🤖 AI Summary
Classifying entanglement in high-dimensional mixed quantum states remains a challenging task due to the complexity and nonlinearity of quantum correlations. Method: This paper introduces the first end-to-end Transformer-based approach specifically designed for quantum states. It proposes a novel Hermitian density matrix vectorization with masked pretraining, enabling systematic modeling and generalization of entanglement structure features. The framework integrates self-supervised masked reconstruction, quantum-specific data augmentation, and physical constraints (e.g., trace and positivity normalization) to jointly discriminate pure/mixed and separable/entangled states. Contribution/Results: Evaluated on diverse bipartite quantum state benchmarks—including Werner, isotropic, and random states—the method achieves near-perfect (≈100%) classification accuracy, substantially outperforming conventional machine learning approaches. This work provides the first empirical validation that large language model–inspired architectures can effectively and robustly automate quantum information recognition, demonstrating strong generalization across state families and dimensionalities.
📝 Abstract
Entanglement is a fundamental feature of quantum mechanics, playing a crucial role in quantum information processing. However, classifying entangled states, particularly in the mixed-state regime, remains a challenging problem, especially as system dimensions increase. In this work, we focus on bipartite quantum states and present a data-driven approach to entanglement classification using transformer-based neural networks. Our dataset consists of a diverse set of bipartite states, including pure separable states, Werner entangled states, general entangled states, and maximally entangled states. We pretrain the transformer in an unsupervised fashion by masking elements of vectorized Hermitian matrix representations of quantum states, allowing the model to learn structural properties of quantum density matrices. This approach enables the model to generalize entanglement characteristics across different classes of states.

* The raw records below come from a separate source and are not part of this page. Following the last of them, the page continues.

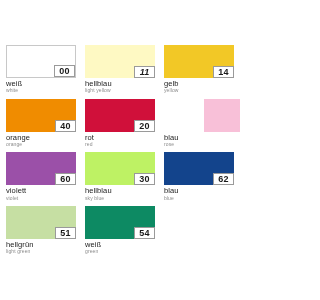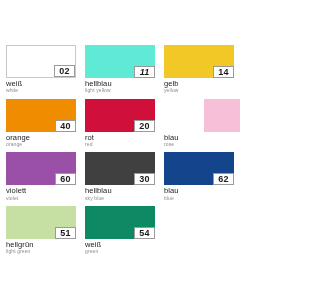--- a/index.html
+++ b/index.html
@@ -92,29 +92,29 @@
     visibility: hidden;
   }
 </style>
 </head>
 <body>
 
 <div id="color-chart">
   <div class="swatch-grid">
       <div class="swatch-cell">
         <div class="swatch-chip has-outline" style="background: rgb(255, 255, 255);">
-          <span class="swatch-code">02</span>
+          <span class="swatch-code">00</span>
         </div>
         <div class="swatch-labels">
           <span class="swatch-name-de">weiß</span>
           <span class="swatch-name-en">white</span>
         </div>
       </div>
       <div class="swatch-cell">
-        <div class="swatch-chip" style="background: #5eead4; font-style: italic;">
+        <div class="swatch-chip" style="background: #fef9c3; font-style: italic;">
           <span class="swatch-code">11</span>
         </div>
         <div class="swatch-labels">
           <span class="swatch-name-de">hellblau</span>
           <span class="swatch-name-en">light yellow</span>
         </div>
       </div>
       <div class="swatch-cell">
         <div class="swatch-chip" style="background: rgb(242, 200, 38);">
           <span class="swatch-code">14</span>
@@ -154,21 +154,21 @@
       <div class="swatch-cell">
         <div class="swatch-chip" style="background: rgb(155, 80, 168); padding-left: 44px;">
           <span class="swatch-code">60</span>
         </div>
         <div class="swatch-labels">
           <span class="swatch-name-de">violett</span>
           <span class="swatch-name-en">violet</span>
         </div>
       </div>
       <div class="swatch-cell">
-        <div class="swatch-chip" style="background: #404040;">
+        <div class="swatch-chip" style="background: #bef264;">
           <span class="swatch-code">30</span>
         </div>
         <div class="swatch-labels">
           <span class="swatch-name-de">hellblau</span>
           <span class="swatch-name-en">sky blue</span>
         </div>
       </div>
       <div class="swatch-cell">
         <div class="swatch-chip" style="background: rgb(19, 68, 140);">
           <span class="swatch-code">62</span>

Once trained, our method achieves near-perfect classification accuracy, effectively distinguishing between separable and entangled states. Compared to previous Machine Learning, our method successfully adapts transformers for quantum state analysis, demonstrating their ability to systematically identify entanglement in bipartite systems. These results highlight the potential of modern machine learning techniques in automating entanglement detection and classification, bridging the gap between quantum information theory and artificial intelligence.